I've seen Pananandata's version of the latigo in action and was very impressed; these were made from a braided rope-like material, with knots on the end.  

One of my teachers is well-versed with the bull-whip (leather) and also uses that he calls a "pocket whip" - a four-foot dog sled whip with a modified handle.

You may also want to do a search for "riding crop."  Two examples:











These can be found a S&M sites.

Best,

Steve


----------



## lhommedieu (May 7, 2004)

Also known as "signal whips" and also "stockyard whips"

best,

Steve


----------



## Emptyglass (May 7, 2004)

Hi there:

Well I have the picture (lo-res) of one of my latigos but we can't post attachments here.
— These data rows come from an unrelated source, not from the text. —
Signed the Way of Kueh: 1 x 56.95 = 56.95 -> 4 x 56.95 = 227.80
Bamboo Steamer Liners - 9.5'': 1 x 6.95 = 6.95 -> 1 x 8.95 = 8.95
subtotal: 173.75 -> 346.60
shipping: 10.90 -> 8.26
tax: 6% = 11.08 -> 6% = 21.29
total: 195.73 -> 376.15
I'm not going to create a website to post it so if someone has an idea about how to post it (or wants to offer their site), let me know.
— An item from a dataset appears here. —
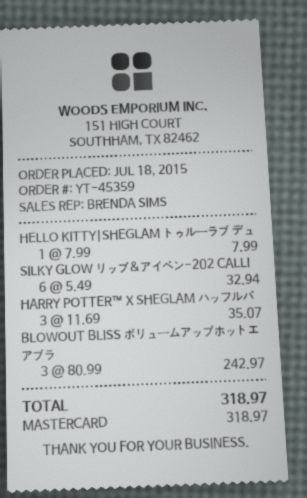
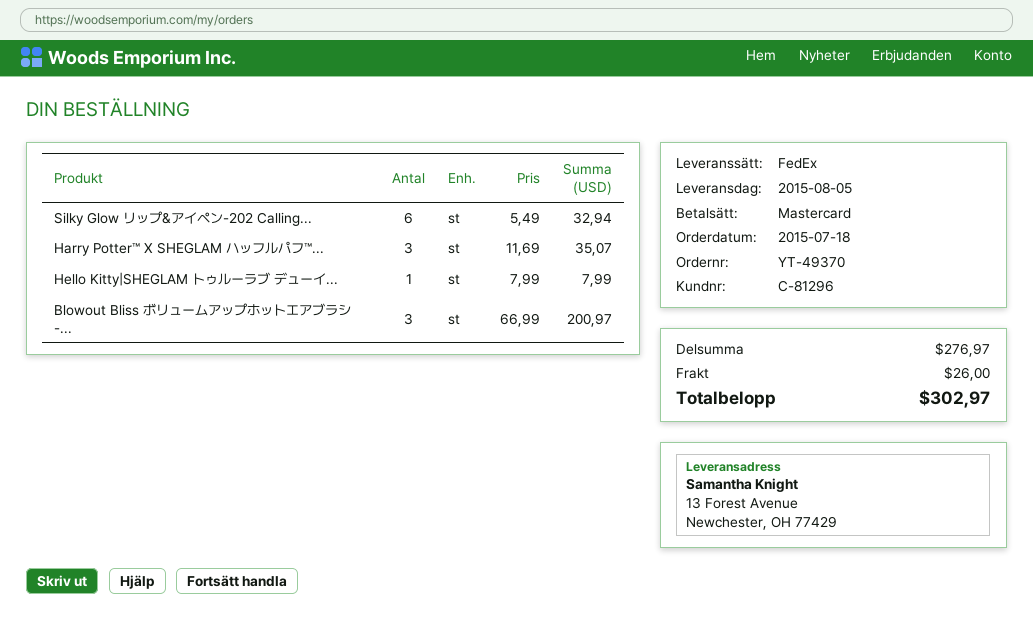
order number: YT-45359 -> YT-49370
BLOWOUT BLISS ボリュームアップホットエアブラ: 3 x 80.99 = 242.97 -> 3 x 66.99 = 200.97
shipping: none -> 26.00
total: 318.97 -> 302.97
The latigo I have is a braided rope type with a steel wire core. I've attached a Sayoc cracker to the end as the original piece of string snapped off (it was made for encouraging horses gently, not combat). Sneaker laces are good as well. All in all it's very effective and leaves some nasty cuts on flesh when applied correctly.

Thanks,

Rich Curren


----------



## lhommedieu (May 7, 2004)

Rich,

I'd be happy to post it for you.  PM me.

Best,

Steve


----------



## K Williams (May 8, 2004)

http://www.davidmorgan.com/browse.html?category_name=whips&ticket=638417-3505697&sequence=51105


----------



## lhommedieu (May 8, 2004)

K Williams said:
			
		

> http://www.davidmorgan.com/browse.html?category_name=whips&ticket=638417-3505697&sequence=51105



Great site.  Thank you.


----------



## lhommedieu (May 9, 2004)

Rich,

My ftp server was down for a while.  Here's the latigo file:






Best,

Steve


----------



## Emptyglass (May 9, 2004)

Steve,

No problem. Thanks again. The gold circle on the right next to the pom-poms is a gold US dollar for scale. If anyone has questions about this whip or how it acts under use, let me know.


Rich Curren


----------



## lhommedieu (Nov 25, 2005)

New URL for latigo:

http://northshoreac.com/san_miguel_eskrima/latigo_files/latigo.jpg

There is a discussion of Pananandata and the use of the latigo in that system at:  

www.martialartsplanet.com > Styles > Filipino Martial Arts > Pananandata Marinas Arnis

I have a review of Jose Capitulo's latigos at:

http://northshoreac.com/san_miguel_eskrima/training_resources.htm

(Last item on the bottom of the page).

Would anyone know of a source for Doce Pares "Rope Whips?"  These are braided rope whips with knots braided into the weave.  There is a brief chapter in Tom Meadows' "The Filipino Fighting Whip" about these.

Best,

Steve Lamade


----------